[Before and after images]
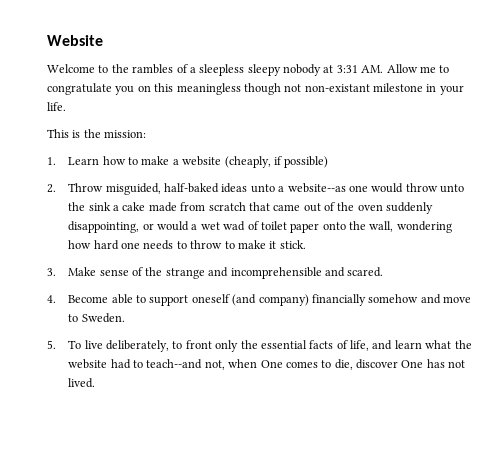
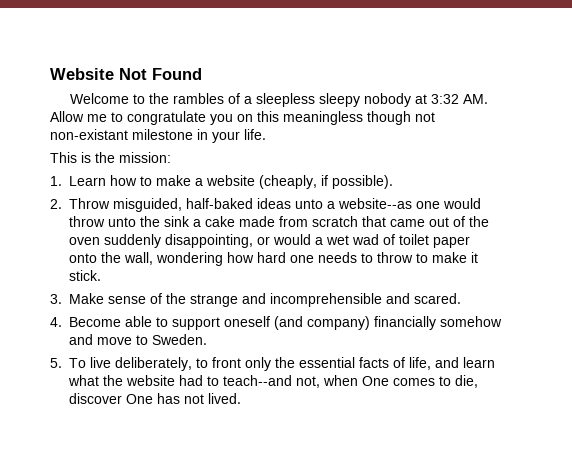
(103, 40) none -> [119,68,202,80] Not Found
[336,65,358,73] 3:31 -> [430,94,459,104] 3:32
[284,156,329,168] possible) -> [332,175,393,189] possible).

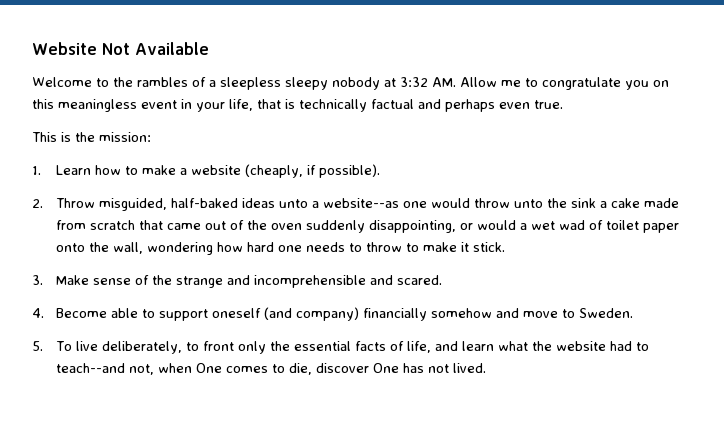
[152,68,202,80] Found -> [135,42,209,55] Available
[367,111,435,125] [50,129,266,143] though not non-existant milestone in your life. -> [141,99,563,112] event in your life, that is technically factual and perhaps even true.

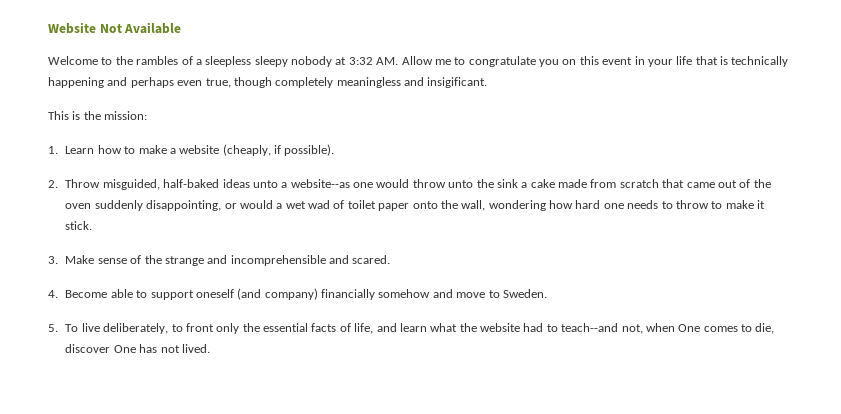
[58,99,137,112] meaningless -> (599, 60) none
[229,99,253,111] life, -> [676,56,693,65] life
[371,99,414,109] factual -> [48,77,104,88] happening
[534,100,563,109] true. -> [205,77,488,88] true, though completely meaningless and insigificant.

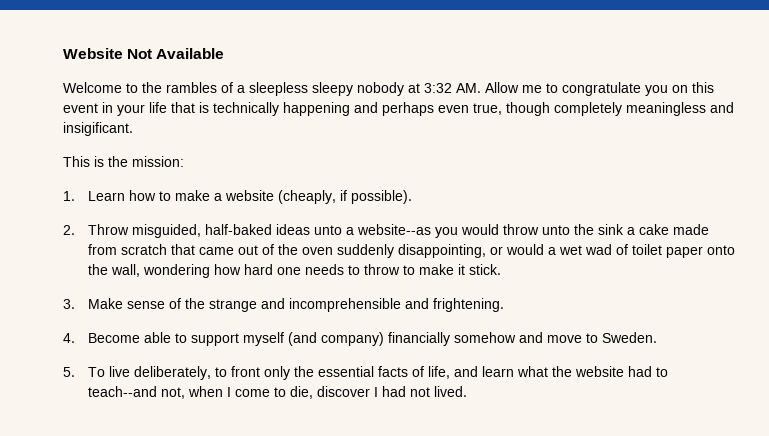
[353,182,374,188] one -> [434,227,458,238] you
[352,255,391,264] scared. -> [432,298,504,312] frightening.
[195,289,234,298] oneself -> [242,332,284,346] myself
[678,324,738,332] One comes -> [226,387,270,397] I come
[113,344,158,353] One has -> [373,386,406,397] I had

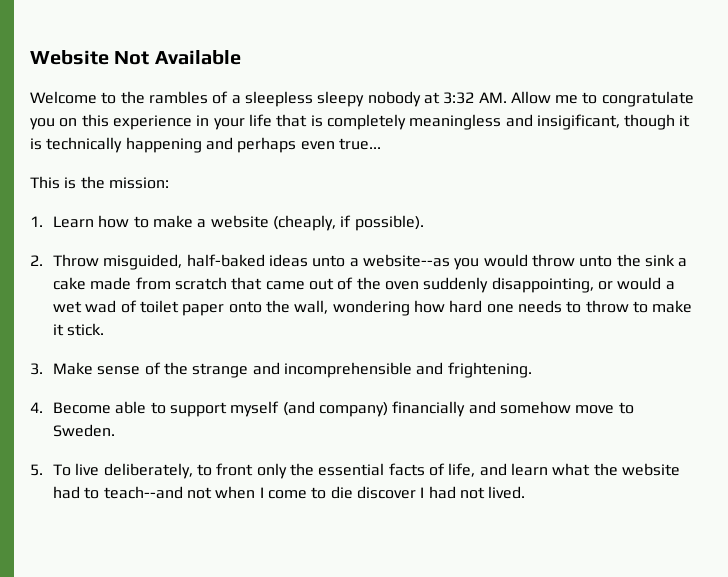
[63,103,98,113] event -> [112,115,192,130] experience
(209, 107) none -> [326,114,691,130] [30,138,42,150] completely meaningless and insigificant, though it is
[473,102,734,116] [63,122,133,136] true, though completely meaningless and insigificant. -> [338,138,381,150] true...
[453,332,543,343] somehow and -> [468,401,572,414] and somehow
[160,387,185,399] not, -> [187,487,213,499] not
[289,386,313,399] die, -> [330,486,353,499] die

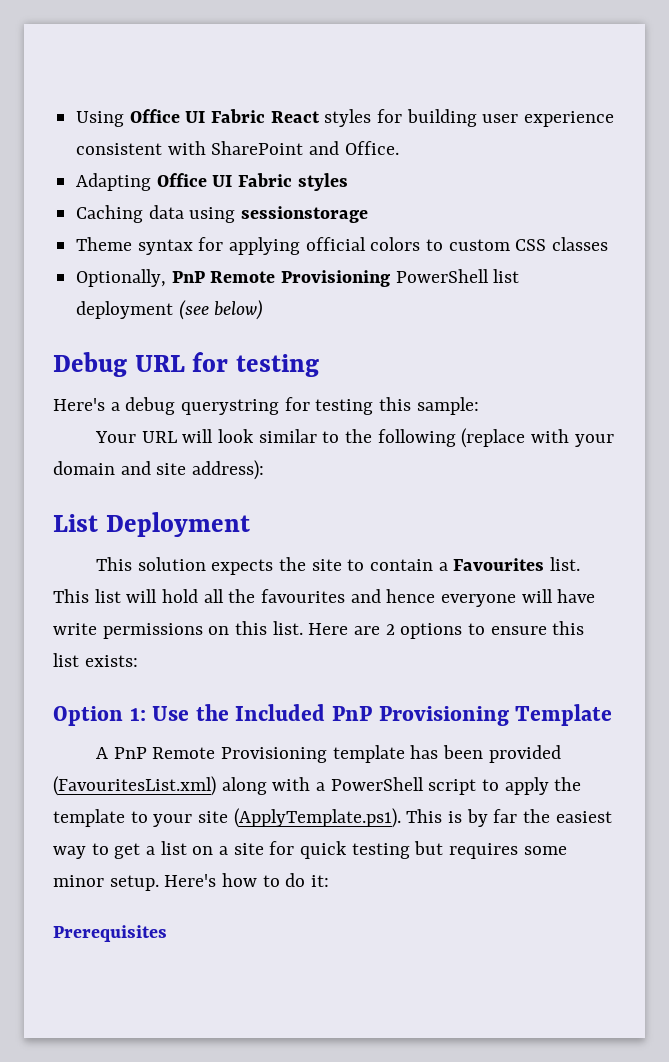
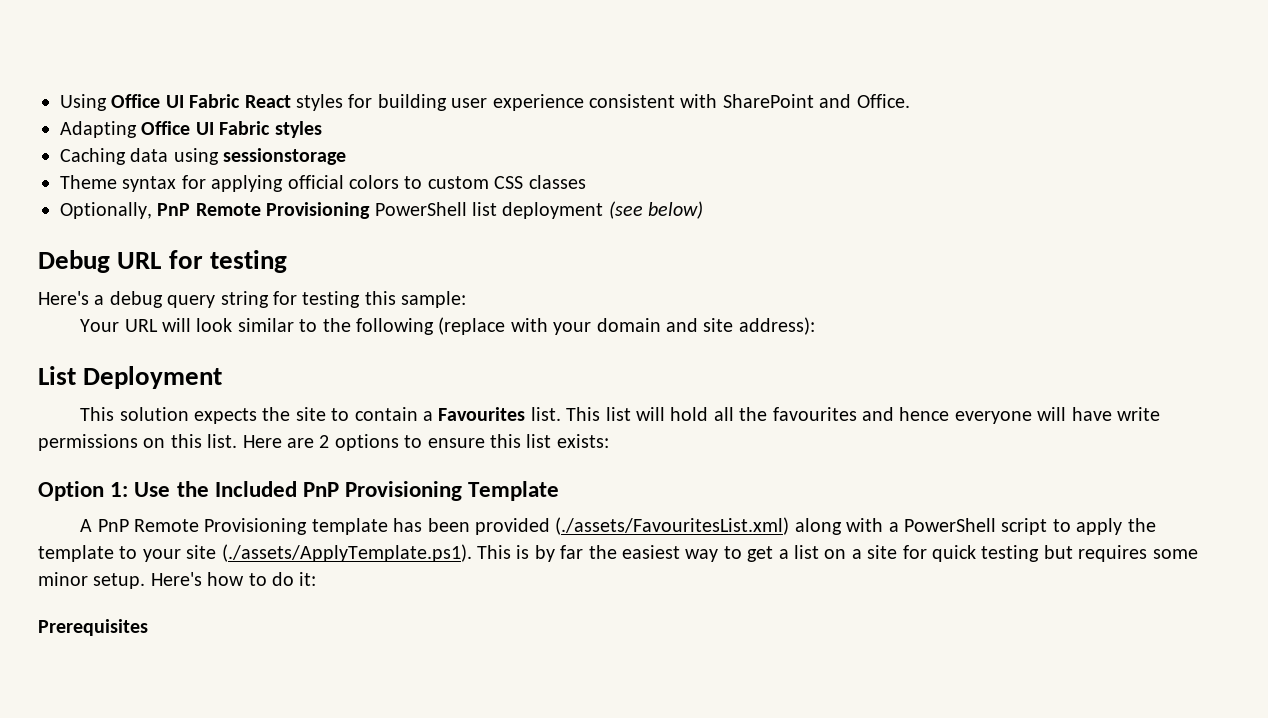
[181,399,280,415] querystring -> [167,291,269,308] query string
[53,776,216,796] (FavouritesList.xml) -> [555,517,790,535] (./assets/FavouritesList.xml)
[233,808,401,828] (ApplyTemplate.ps1). -> [221,544,472,562] (./assets/ApplyTemplate.ps1).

## Exercise requirements
Every line of the records above must reappear exactly, though the pictures must not.

## Response area
(103, 40) none -> [119,68,202,80] Not Found
[336,65,358,73] 3:31 -> [430,94,459,104] 3:32
[284,156,329,168] possible) -> [332,175,393,189] possible).

[152,68,202,80] Found -> [135,42,209,55] Available
[367,111,435,125] [50,129,266,143] though not non-existant milestone in your life. -> [141,99,563,112] event in your life, that is technically factual and perhaps even true.

[58,99,137,112] meaningless -> (599, 60) none
[229,99,253,111] life, -> [676,56,693,65] life
[371,99,414,109] factual -> [48,77,104,88] happening
[534,100,563,109] true. -> [205,77,488,88] true, though completely meaningless and insigificant.

[353,182,374,188] one -> [434,227,458,238] you
[352,255,391,264] scared. -> [432,298,504,312] frightening.
[195,289,234,298] oneself -> [242,332,284,346] myself
[678,324,738,332] One comes -> [226,387,270,397] I come
[113,344,158,353] One has -> [373,386,406,397] I had

[63,103,98,113] event -> [112,115,192,130] experience
(209, 107) none -> [326,114,691,130] [30,138,42,150] completely meaningless and insigificant, though it is
[473,102,734,116] [63,122,133,136] true, though completely meaningless and insigificant. -> [338,138,381,150] true...
[453,332,543,343] somehow and -> [468,401,572,414] and somehow
[160,387,185,399] not, -> [187,487,213,499] not
[289,386,313,399] die, -> [330,486,353,499] die

[181,399,280,415] querystring -> [167,291,269,308] query string
[53,776,216,796] (FavouritesList.xml) -> [555,517,790,535] (./assets/FavouritesList.xml)
[233,808,401,828] (ApplyTemplate.ps1). -> [221,544,472,562] (./assets/ApplyTemplate.ps1).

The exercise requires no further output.